Loris apre la porta tutto sorridente. Si presenta, ci invita a entrare e poi ci offre un caffè. Ha 62 anni, gli piacciono le letture a tema geografico ed è uno degli inquilini che abitano nei sei mini-appartamenti dell’Oasi, un cohousing multietnico per la vita indipendente delle persone disabili, realizzato sotto le Due Torri, grazie alla partnership tra Asp Città di Bologna, Comune, Azienda Usl e sede territoriale dell’Aias (Associazione italiana assistenza spastici).

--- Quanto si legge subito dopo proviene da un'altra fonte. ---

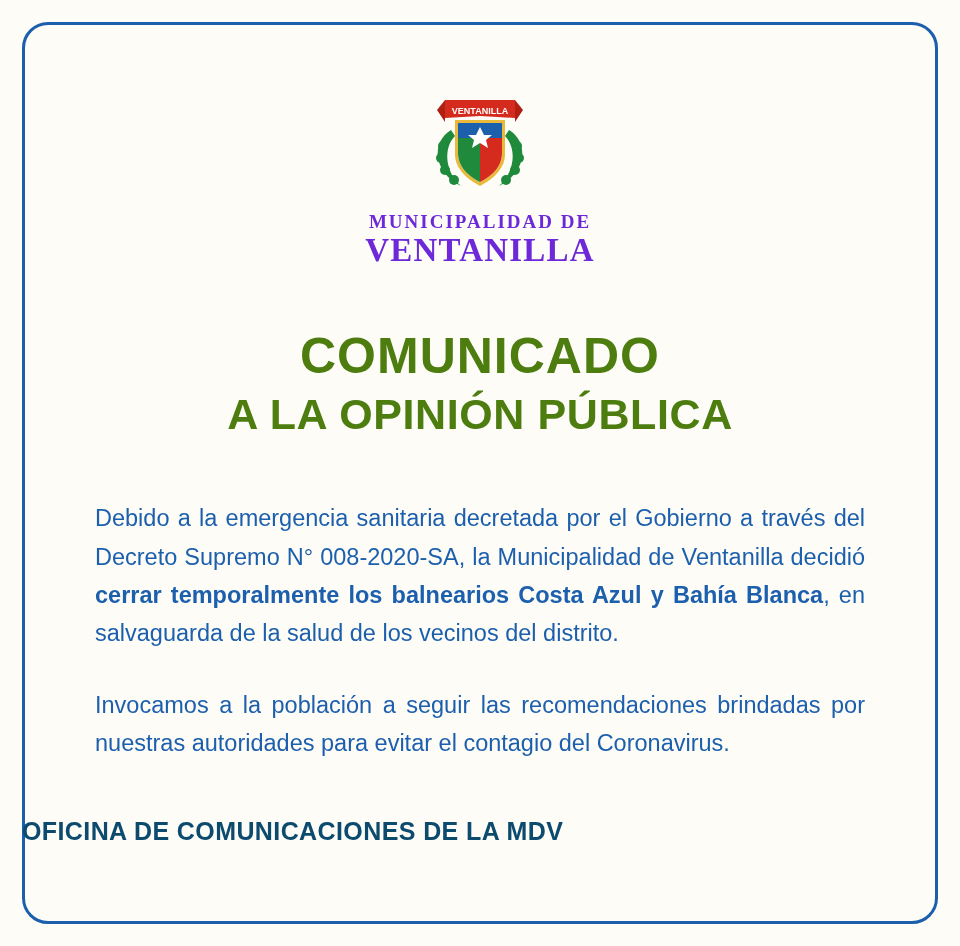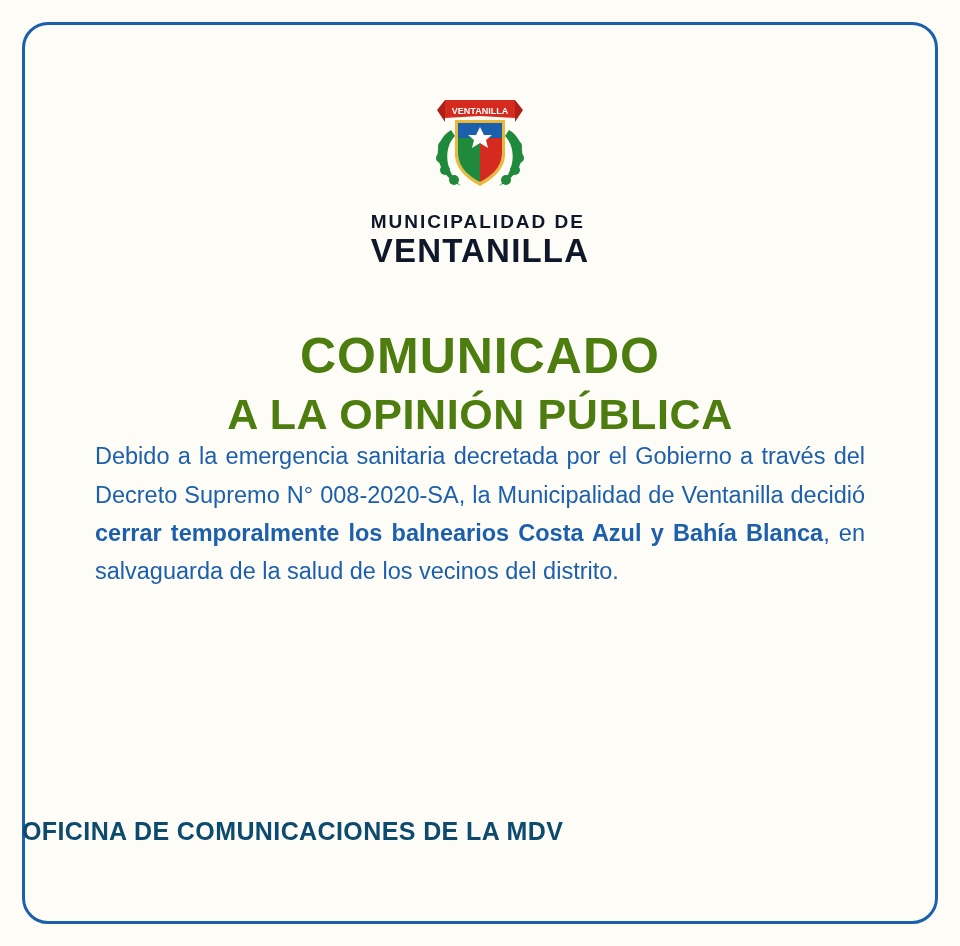"MUNICIPALIDAD DE" .logo-text { color: #0f172a -> #6d28d9; font-family: none -> Liberation Serif, serif; text-align: left -> center }
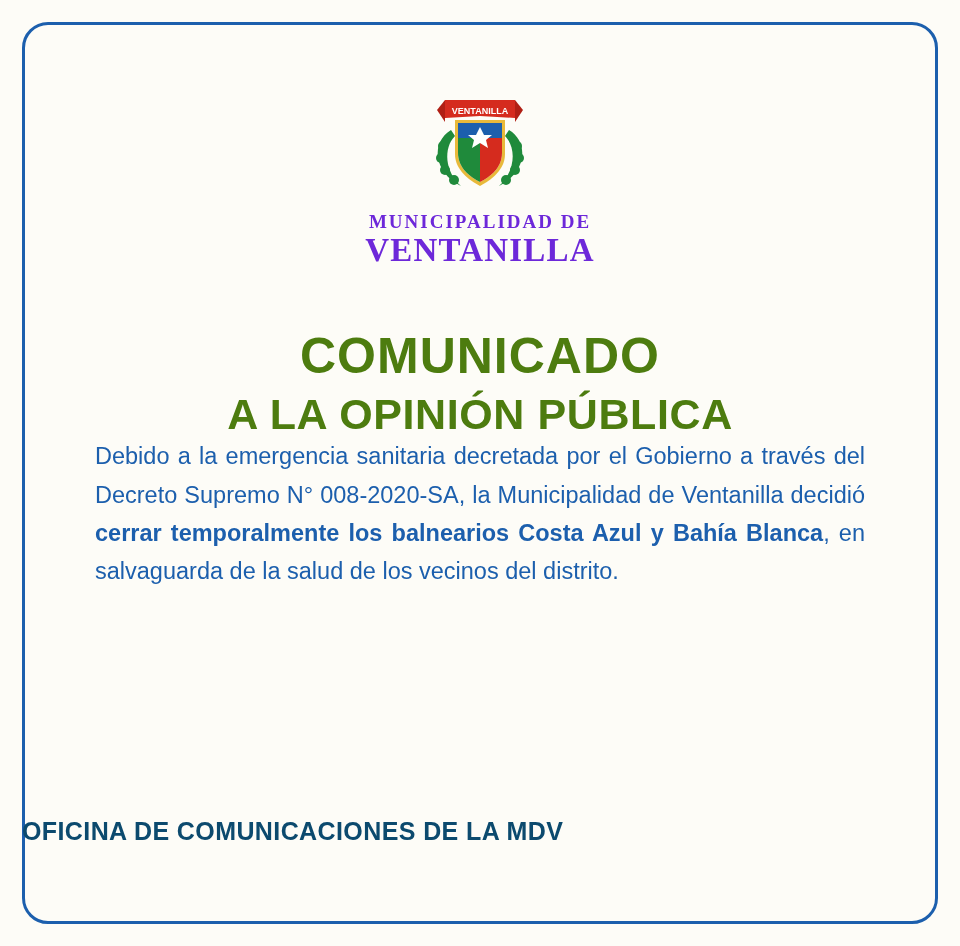"Debido a la emergencia sanitaria" .body-text { margin-top: none -> 62px }
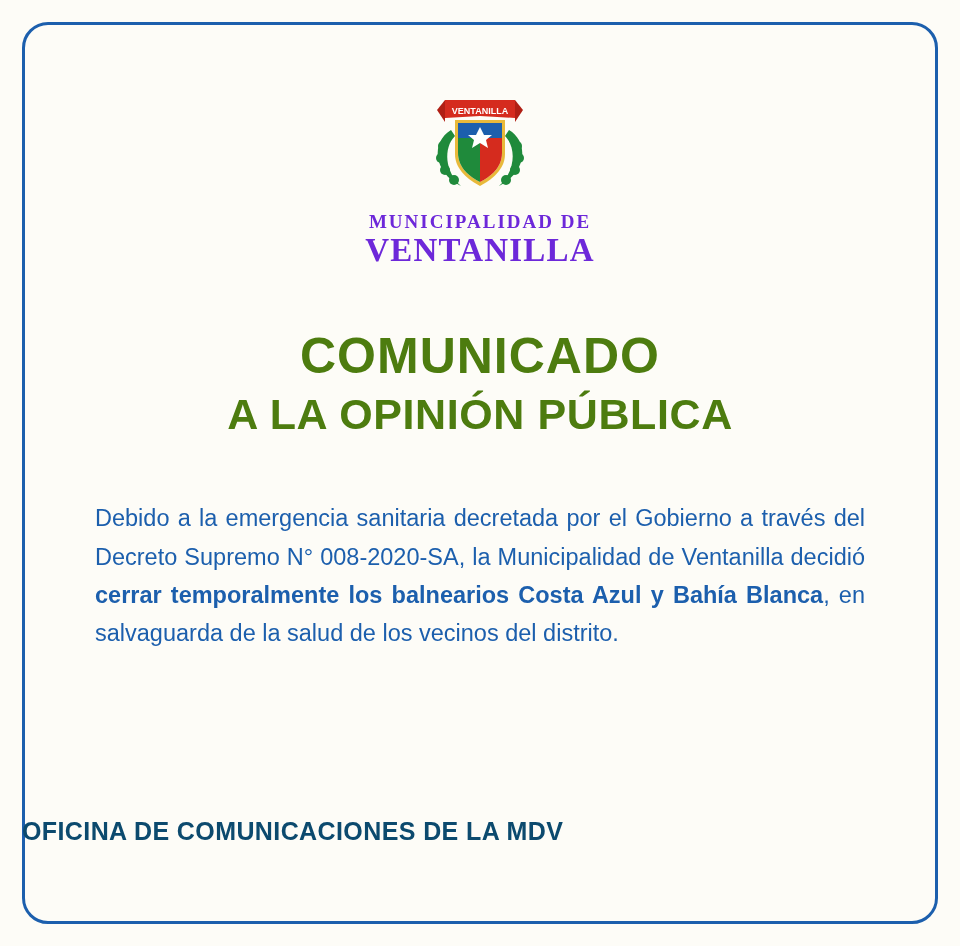"Invocamos a la población a" p { html: none -> <p>Invocamos a la población a seguir las recomendaciones brindadas por nuestras autoridades para evitar el contagio del Coronavirus.</p> }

“Qui mi trovo benissimo, la gente è cordiale e sono molto contento. Inoltre sono vicino al centro”, dice Loris. Ma quest’omone con la barba bianca è anche il portiere “sociale” della palazzina, uno stabile grigio con le porte di un bel rosso vivo, l’ascensore e le terrazze di plexiglass trasparente che si trova vicino alla stazione. Così è lui a portare via la spazzatura di chi fa fatica a raggiungere i bidoni dell’immondizia, a telefonare a chi di dovere in caso di problemi di riscaldamento, ad andare al Banco di solidarietà che è lì di fianco a ritirare i generi alimentari per poi distribuirli agli altri ospiti dell’Oasi
Gli ospiti dell’Oasi.
Nel palazzo, infatti, abitano anche Blerta (33 anni, di Tirana, laureata in Storia all’Università degli Studi di Bologna, che cammina con difficoltà), Marianna (neanche quarant’anni e una forma piuttosto grave di Parkinson giovanile), Graziano (che ha 44 anni e una fidanzata in carrozzina che vive con la madre), Tibe e il suo compagno Sium, entrambi eritrei (lei ha un’invalidità parziale a causa di un intervento chirurgico al cervello), Said e la moglie Sadya, provenienti dal Marocco (lui ha avuto un ictus, ora cammina male e si sposta su una sedia a ruote). Si sono trasferiti tutti tra gennaio e febbraio di quest’anno – alcuni prima stavano in un alloggio di transizione di proprietà pubblica, sempre a Bologna -, le coppie di origine straniera sono in Italia da oltre dieci anni e quasi tutti lavorano. C’è chi fa la donna delle pulizie, chi l’operaio, chi è occupato in una cartolibreria o in una cooperativa sociale.
Monolocali e spazi comuni.
Per i circa 28 metri quadrati dei monolocali già abitati (uno degli appartamenti, leggermente più grande e con una terrazza enorme all’ultimo piano, è ancora vuoto), i condomini pagano un affitto a canone concordato di circa 280 euro, a cui si aggiungono le spese di condominio, e da luglio in poi, ultimati i lavori di ristrutturazione, potranno usufruire anche dei locali comuni al piano terra, destinati a ospitare lavatrici o lavasciuga, fili per stendere il bucato, assi da stiro, un paio di divani e una cucina comune, ma anche feste e altre attività di relazione, socializzazione o per il tempo libero che saranno decise insieme dagli abitanti, come per esempio una sala tv o una piccola palestra. Uno spazio da condividere all’insegna dell’autonomia in compagnia. A fare da mediatore condominiale c’è un educatore dell’Aias di Bologna, che si preoccupa di controllare che tutto proceda per il meglio, facendo due chiacchierare spensierate o ascoltando problemi e difficoltà. Perché il bello del cohousing è proprio questo: responsabilità condivisa, momenti insieme, reciproco aiuto, pur mantenendo ciascuno la propria indipendenza abitativa.